The Checkout Gets a Brain

Algorithms now predict cravings before you feel them. They orchestrate delivery drones, manage dynamic pricing, and personalize every pixel you see. It's a silent revolution—one that bypasses human hesitation and cuts straight to the 'buy now.'

Two Tickets to the Main Event

While legacy retailers scramble to plug in AI modules, a select pair of companies built their engines around it from day one. Their infrastructure doesn't just support smart shopping—it demands it. Analysts point to their integrated data networks and asset-light models as the structural advantage. (Let's be honest, in finance, 'structural advantage' often just means 'harder for competitors to copy without spending a fortune.')

The 2026 theme is clear: automation owns the customer journey. The only question left is which platforms own the automation.

Key Takeaways

  • AI-driven shopping experiences present new revenue opportunities for fintech companies, according to Oppenheimer's fintech analysts.
  • Mastercard and Visa are the analysts' top large-cap picks.

Artificial intelligence could soon transform online "window shopping." That could bode well for some fintech stocks.

As AI agents start to manage the shopping experience—from prompt to payment—within a single chat or app, Mastercard (MA) and Visa (V) are among the firms that stand to benefit, according to Wall Street analysts, with a leg up over companies like PayPal (PYPL), Stripe and Adyen.

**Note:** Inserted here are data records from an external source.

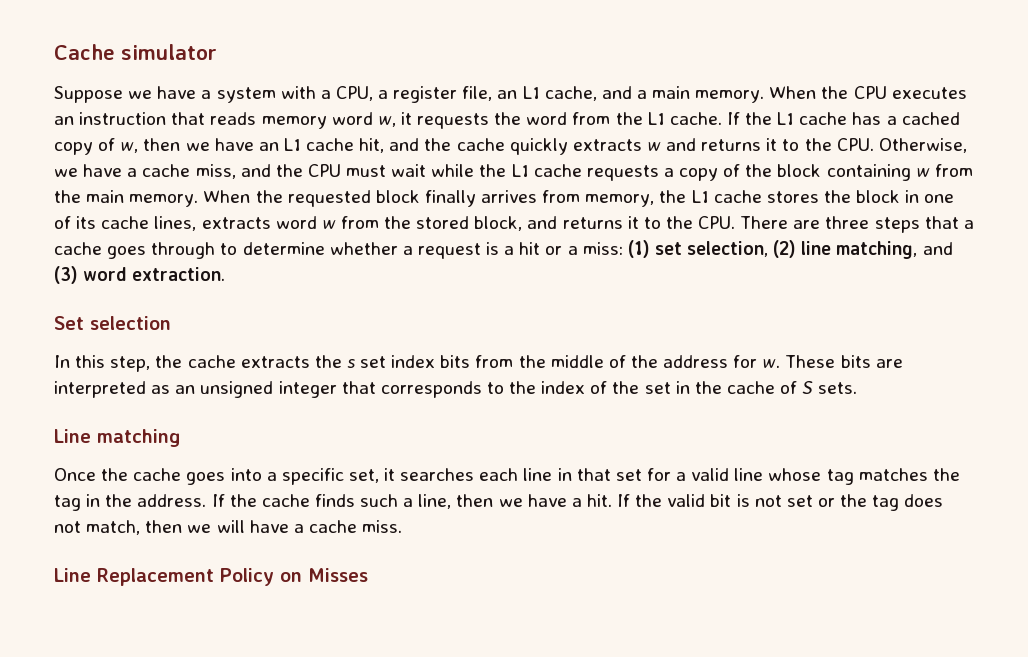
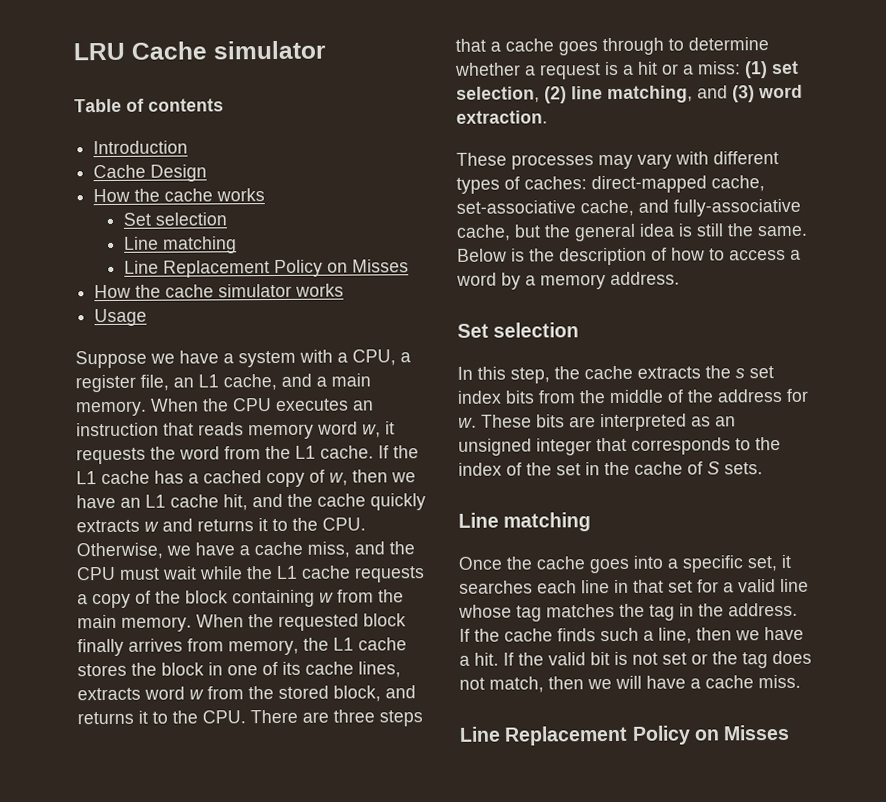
- Cache simulator
+ LRU Cache simulator
+ Table of contents
+ Introduction
+ Cache Design
+ How the cache works
+ Set selection
+ Line matching
+ Line Replacement Policy on Misses
+ How the cache simulator works
+ Usage
+ These processes may vary with different types of caches: direct-mapped cache, set-associative cache, and fully-associative cache, but the general idea is still the same. Below is the description of how to access a word by a memory address.

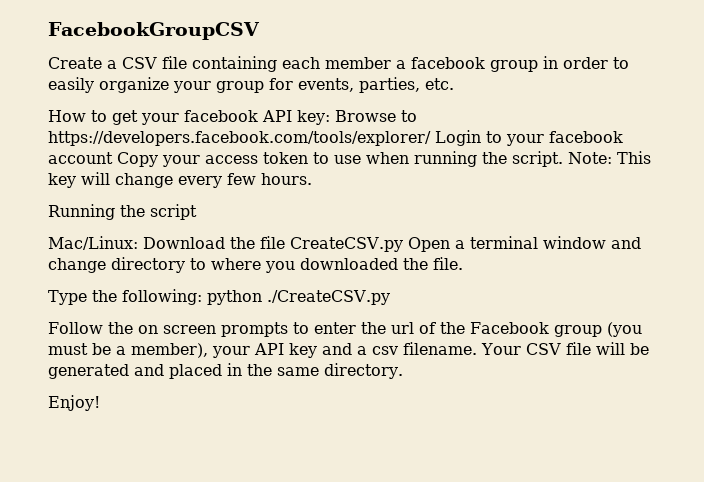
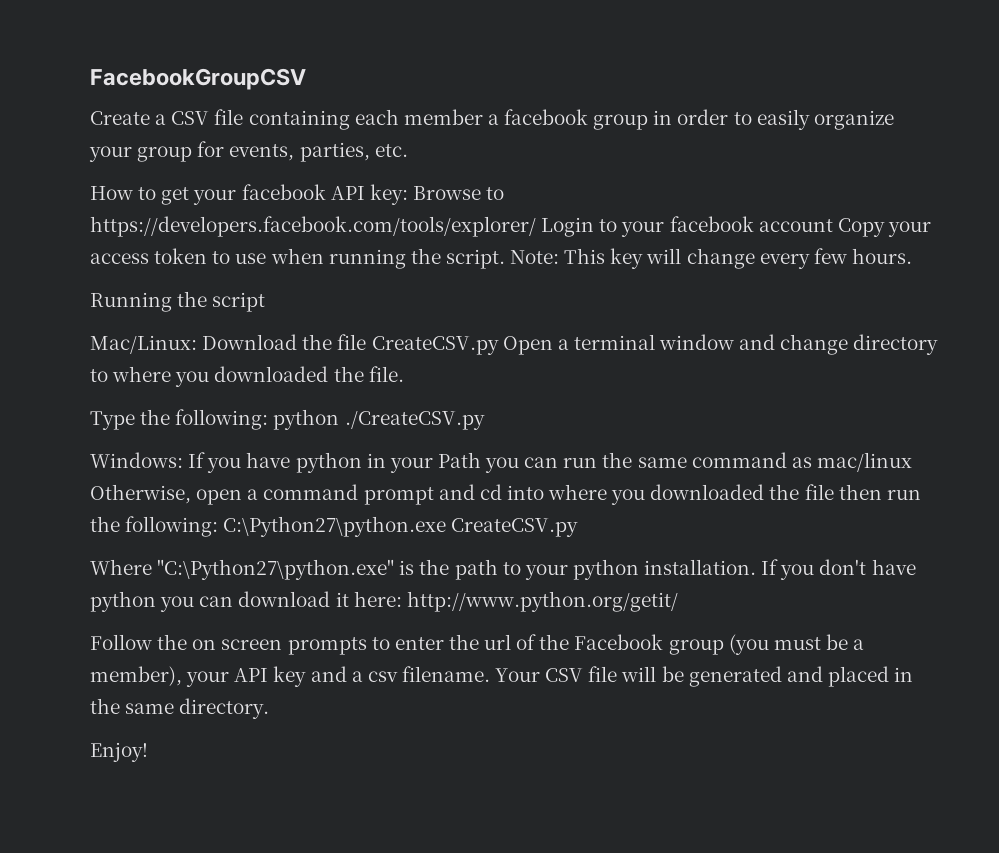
+ Windows: If you have python in your Path you can run the same command as mac/linux Otherwise, open a command prompt and cd into where you downloaded the file then run the following: C:\Python27\python.exe CreateCSV.py
+ Where "C:\Python27\python.exe" is the path to your python installation. If you don't have python you can download it here: http://www.python.org/getit/

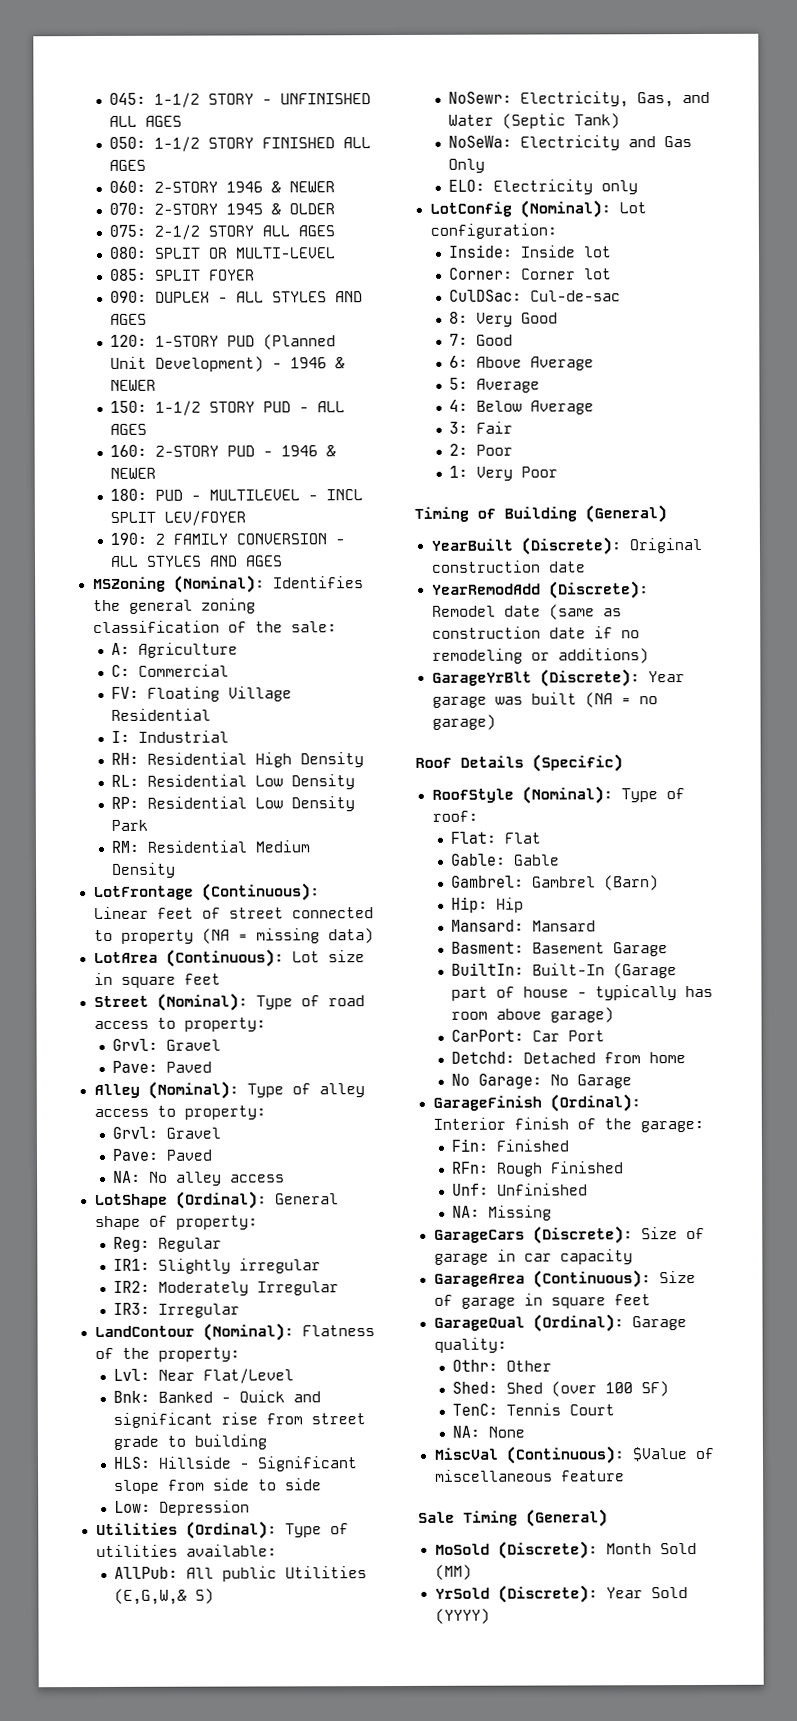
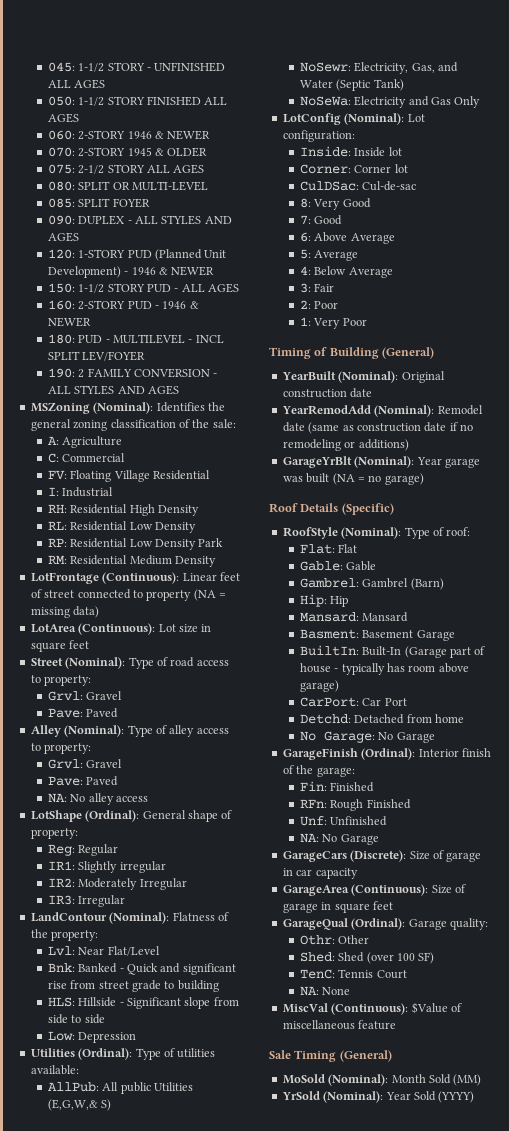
- ELO: Electricity only
- YearBuilt (Discrete): Original construction date
+ YearBuilt (Nominal): Original construction date
- YearRemodAdd (Discrete): Remodel date (same as construction date if no remodeling or additions)
+ YearRemodAdd (Nominal): Remodel date (same as construction date if no remodeling or additions)
- GarageYrBlt (Discrete): Year garage was built (NA = no garage)
+ GarageYrBlt (Nominal): Year garage was built (NA = no garage)
- NA: Missing
+ NA: No Garage
- MoSold (Discrete): Month Sold (MM)
+ MoSold (Nominal): Month Sold (MM)
- YrSold (Discrete): Year Sold (YYYY)
+ YrSold (Nominal): Year Sold (YYYY)

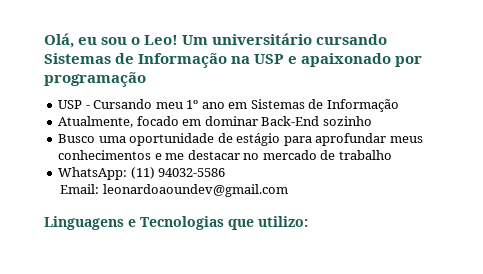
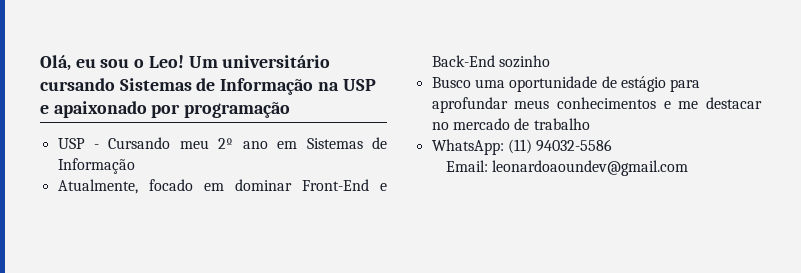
- USP - Cursando meu 1º ano em Sistemas de Informação
+ USP - Cursando meu 2º ano em Sistemas de Informação
- Atualmente, focado em dominar Back-End sozinho
+ Atualmente, focado em dominar Front-End e Back-End sozinho
- Linguagens e Tecnologias que utilizo:

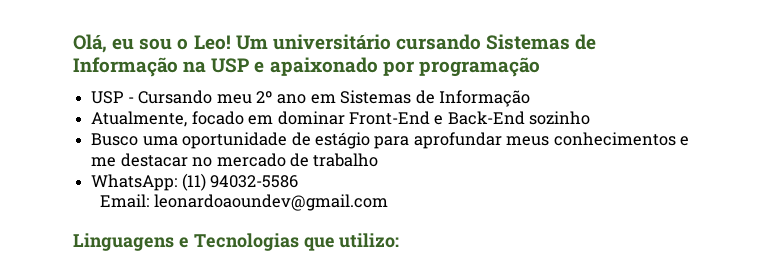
+ Linguagens e Tecnologias que utilizo:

The opportunity in "agentic commerce" depends on stable consumer spending, which has generally shown strength in spite of job growth concerns and mass layoffs. However, with some companies reporting weakness in the lower-income segment of customers, analysts are favoring payments firms with more geographically diverse revenue streams and which are more "spending agnostic" than others.

Why This Matters to Investors

Just as the advent of the internet changed how consumers shop, artificial intelligence stands to transform that experience even further. That stands to produce new winners and losers in the stock market.

"Agentic commerce, though still early, appears poised to be a major 2026 theme as fintechs seek new ways to monetize the evolving online shopping journey," Rayna Kumar and other Oppenheimer fintech analysts said in a Monday report.

AI agents could start to play a more central role in online shopping experiences, curating personalized product recommendations and allowing customers to complete transactions in-app through integrated payment processors, they said.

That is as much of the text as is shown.